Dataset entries
[Start of section]

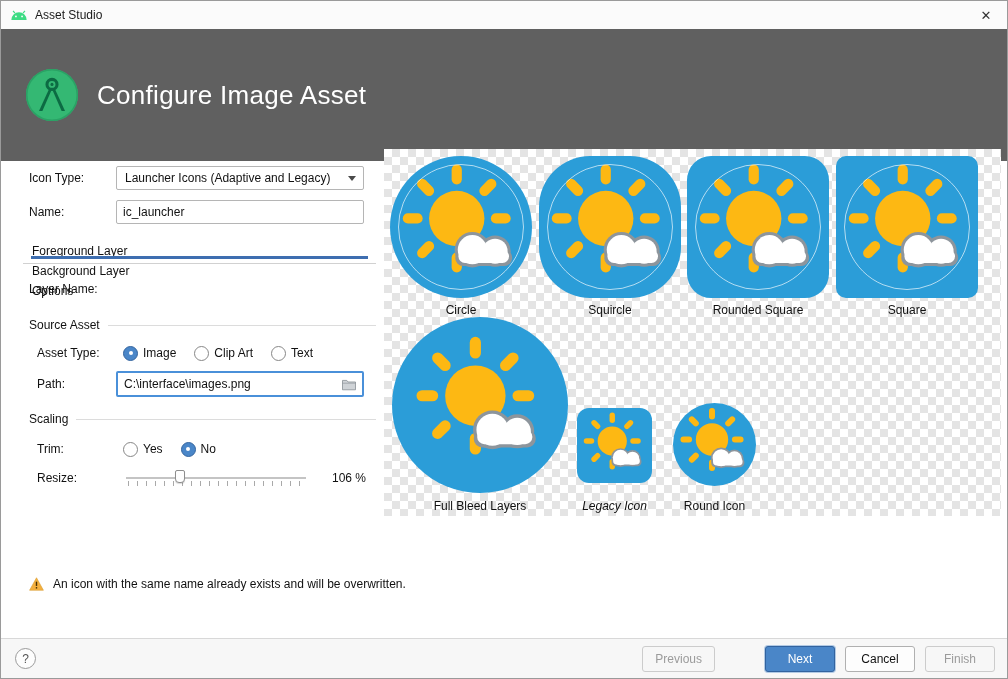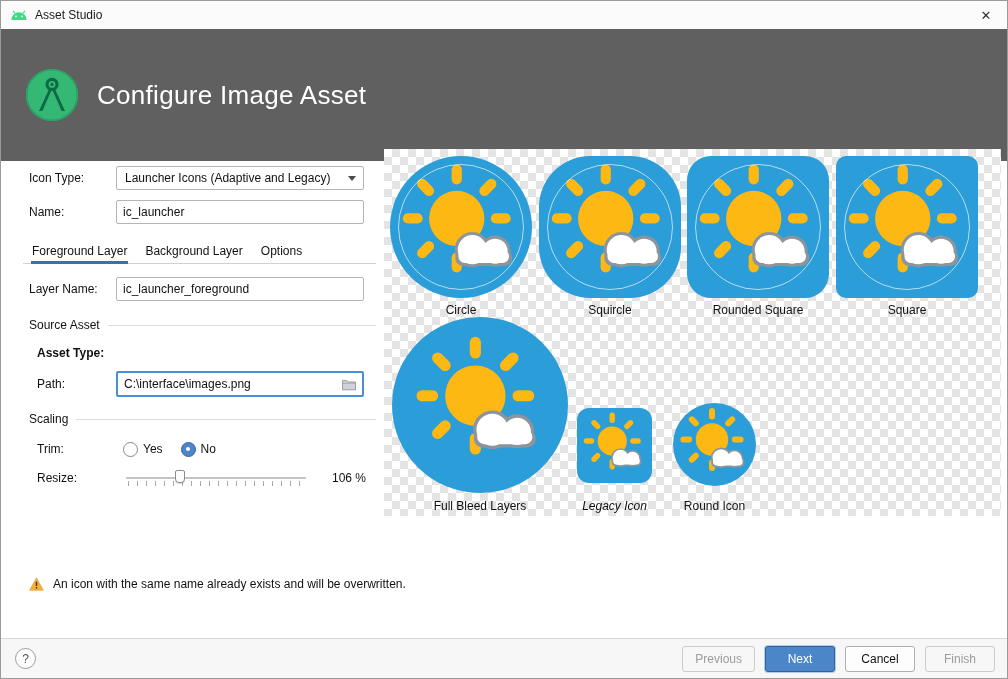--- a/index.html
+++ b/index.html
@@ -32,7 +32,7 @@
   .w248{width:248px;}
   .combo-arrow{position:absolute;right:7px;top:9px;width:0;height:0;border:4px solid transparent;border-top:5px solid #4a4a4a;}
 
-  .tabs{display:flex;margin-left:-6px;border-bottom:1px solid #d1d1d1;height:26px;}
+  .tabs{display:flex;margin-left:-6px;border-bottom:1px solid #d1d1d1;height:26px;flex-direction:column;}
   .tab{font-size:12px;color:#111;padding:6px 9px 0 9px;position:relative;cursor:pointer;white-space:nowrap;}
   .tab.on::after{content:"";position:absolute;left:8px;right:8px;bottom:-1px;height:3px;background:#3e6eb0;}
 

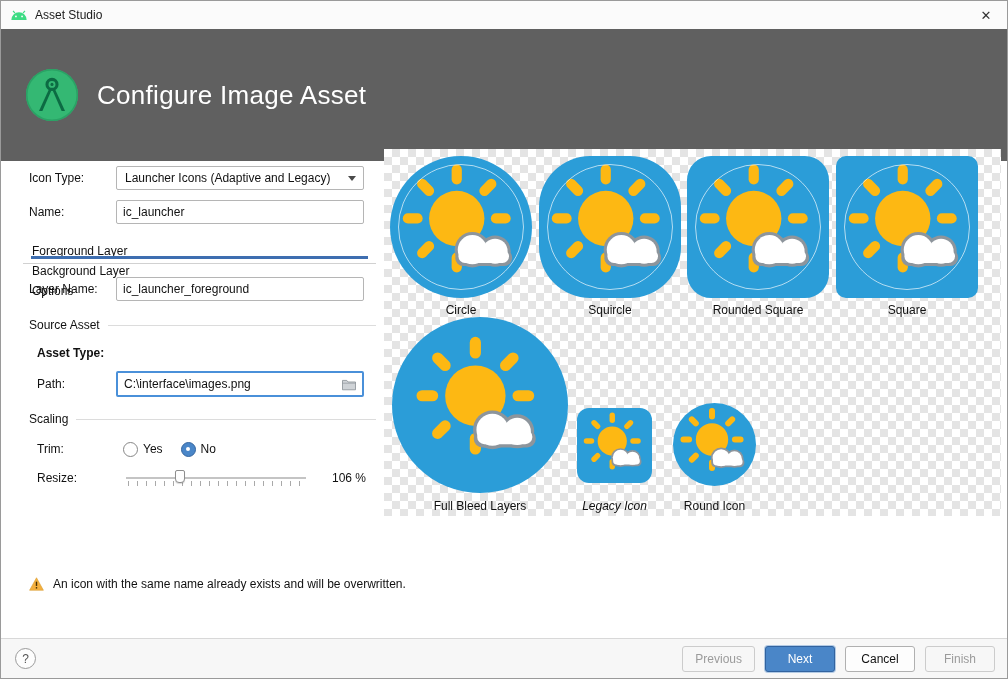--- a/index.html
+++ b/index.html
@@ -152,7 +152,6 @@
 
     <div class="frow h24 mb16">
       <span class="flabel">Layer Name:</span>
-      <input class="text-input" type="text" value="ic_launcher_foreground" style="">
     </div>
 
     <div class="group-row mb10">

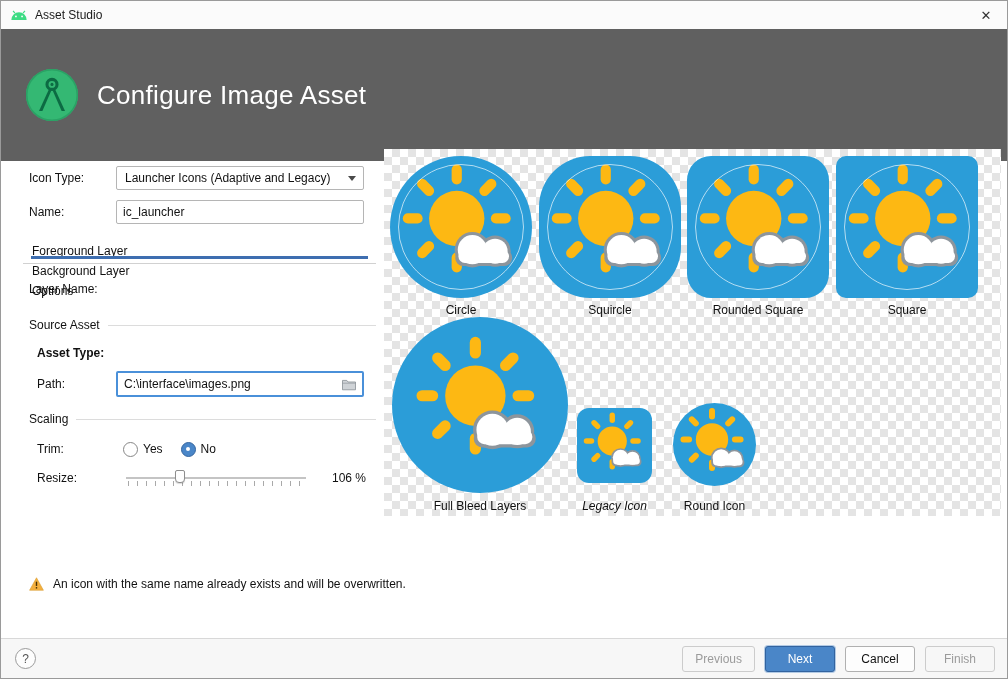--- a/index.html
+++ b/index.html
@@ -24,7 +24,7 @@
   .ind{padding-left:8px;}
   .ind .flabel{width:79px;}
   .mb10{margin-bottom:10px;} .mb14{margin-bottom:14px;} .mb13{margin-bottom:13px;}
-  .mb16{margin-bottom:16px;} .mb8{margin-bottom:8px;font-weight:bold;} .mb12{margin-bottom:12px;} .mb9{margin-bottom:9px;}
+  .mb16{margin-bottom:16px;} .mb8{margin-bottom:8px;} .mb12{margin-bottom:12px;} .mb9{margin-bottom:9px;}
   .h24{height:24px;} .h20{height:20px;} .h26{height:26px;}
 
   .text-input{width:248px;height:24px;border:1px solid #b5b5b5;border-radius:2px;font-size:12px;padding:0 6px;font-family:inherit;outline:none;background:#fff;color:#111;}

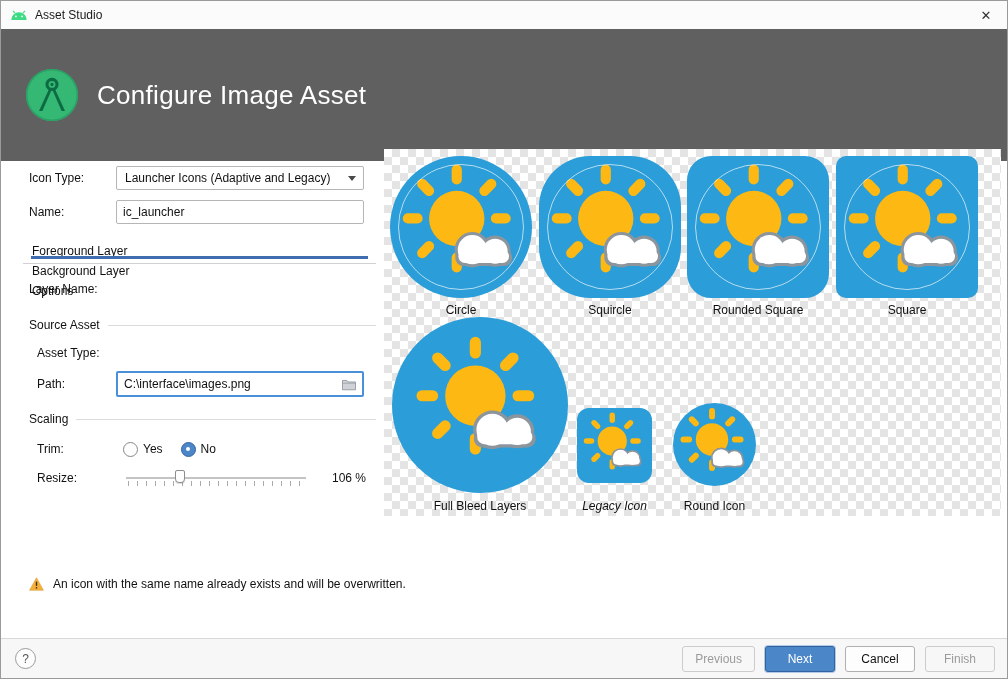--- a/index.html
+++ b/index.html
@@ -161,6 +161,20 @@
 
     <div class="frow h20 mb8 ind">
       <span class="flabel">Asset Type:</span>
+      <div class="radio-group">
+        <label class="radio">
+          <span class="rd on"></span>
+          <span>Image</span>
+        </label>
+        <label class="radio">
+          <span class="rd"></span>
+          <span>Clip Art</span>
+        </label>
+        <label class="radio">
+          <span class="rd"></span>
+          <span>Text</span>
+        </label>
+      </div>
     </div>
 
     <div class="frow h26 mb14 ind">

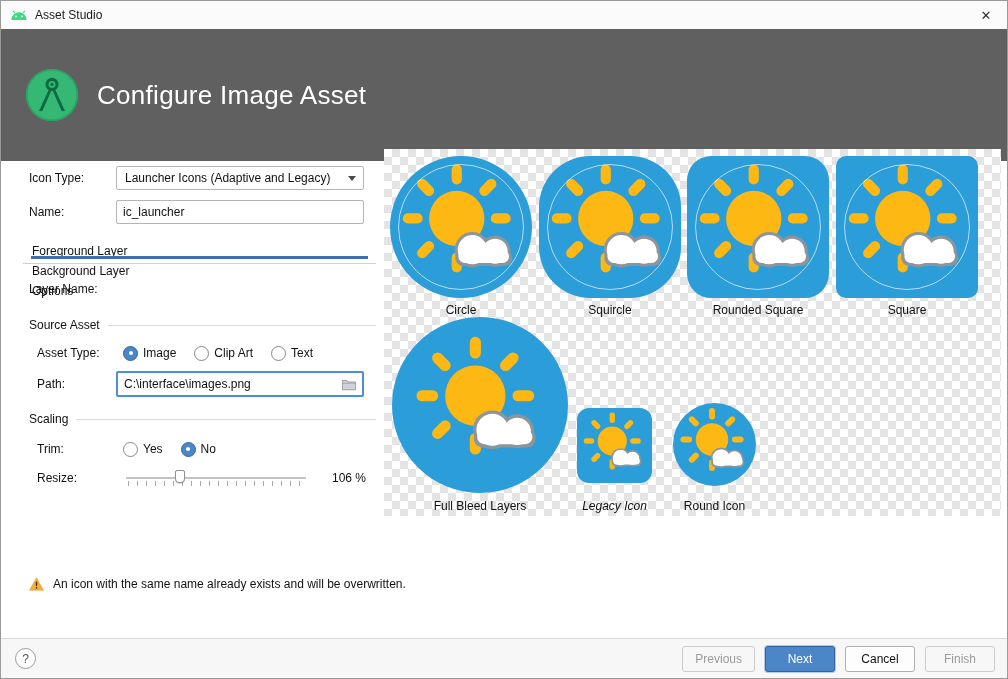--- a/index.html
+++ b/index.html
@@ -94,7 +94,7 @@
   .footer-buttons{margin-left:auto;display:flex;gap:10px;border-radius:12px;}
   .btn{min-width:70px;height:26px;font-size:12px;font-family:inherit;border:1px solid #b0b0b0;border-radius:3px;background:#fdfdfd;color:#111;cursor:pointer;padding:0 12px;}
   .btn.disabled{color:#9b9b9b;border-color:#cccccc;background:#f7f7f7;}
-  .btn.primary{background:#4a86c8;border-color:#32639f;color:#fff;box-shadow:0 0 0 1px rgba(74,134,200,.4);}
+  .btn.primary{background:#4a86c8;border-color:#32639f;color:#fff;box-shadow:0 0 0 1px rgba(74,134,200,.4);margin-left:40px;}
 </style>
 </head>
 <body>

[End of section]

## About this task
Copy the records above exactly, omitting every picture.

## Reply
--- a/index.html
+++ b/index.html
@@ -32,7 +32,7 @@
   .w248{width:248px;}
   .combo-arrow{position:absolute;right:7px;top:9px;width:0;height:0;border:4px solid transparent;border-top:5px solid #4a4a4a;}
 
-  .tabs{display:flex;margin-left:-6px;border-bottom:1px solid #d1d1d1;height:26px;}
+  .tabs{display:flex;margin-left:-6px;border-bottom:1px solid #d1d1d1;height:26px;flex-direction:column;}
   .tab{font-size:12px;color:#111;padding:6px 9px 0 9px;position:relative;cursor:pointer;white-space:nowrap;}
   .tab.on::after{content:"";position:absolute;left:8px;right:8px;bottom:-1px;height:3px;background:#3e6eb0;}
 

--- a/index.html
+++ b/index.html
@@ -152,7 +152,6 @@
 
     <div class="frow h24 mb16">
       <span class="flabel">Layer Name:</span>
-      <input class="text-input" type="text" value="ic_launcher_foreground" style="">
     </div>
 
     <div class="group-row mb10">

--- a/index.html
+++ b/index.html
@@ -24,7 +24,7 @@
   .ind{padding-left:8px;}
   .ind .flabel{width:79px;}
   .mb10{margin-bottom:10px;} .mb14{margin-bottom:14px;} .mb13{margin-bottom:13px;}
-  .mb16{margin-bottom:16px;} .mb8{margin-bottom:8px;font-weight:bold;} .mb12{margin-bottom:12px;} .mb9{margin-bottom:9px;}
+  .mb16{margin-bottom:16px;} .mb8{margin-bottom:8px;} .mb12{margin-bottom:12px;} .mb9{margin-bottom:9px;}
   .h24{height:24px;} .h20{height:20px;} .h26{height:26px;}
 
   .text-input{width:248px;height:24px;border:1px solid #b5b5b5;border-radius:2px;font-size:12px;padding:0 6px;font-family:inherit;outline:none;background:#fff;color:#111;}

--- a/index.html
+++ b/index.html
@@ -161,6 +161,20 @@
 
     <div class="frow h20 mb8 ind">
       <span class="flabel">Asset Type:</span>
+      <div class="radio-group">
+        <label class="radio">
+          <span class="rd on"></span>
+          <span>Image</span>
+        </label>
+        <label class="radio">
+          <span class="rd"></span>
+          <span>Clip Art</span>
+        </label>
+        <label class="radio">
+          <span class="rd"></span>
+          <span>Text</span>
+        </label>
+      </div>
     </div>
 
     <div class="frow h26 mb14 ind">

--- a/index.html
+++ b/index.html
@@ -94,7 +94,7 @@
   .footer-buttons{margin-left:auto;display:flex;gap:10px;border-radius:12px;}
   .btn{min-width:70px;height:26px;font-size:12px;font-family:inherit;border:1px solid #b0b0b0;border-radius:3px;background:#fdfdfd;color:#111;cursor:pointer;padding:0 12px;}
   .btn.disabled{color:#9b9b9b;border-color:#cccccc;background:#f7f7f7;}
-  .btn.primary{background:#4a86c8;border-color:#32639f;color:#fff;box-shadow:0 0 0 1px rgba(74,134,200,.4);}
+  .btn.primary{background:#4a86c8;border-color:#32639f;color:#fff;box-shadow:0 0 0 1px rgba(74,134,200,.4);margin-left:40px;}
 </style>
 </head>
 <body>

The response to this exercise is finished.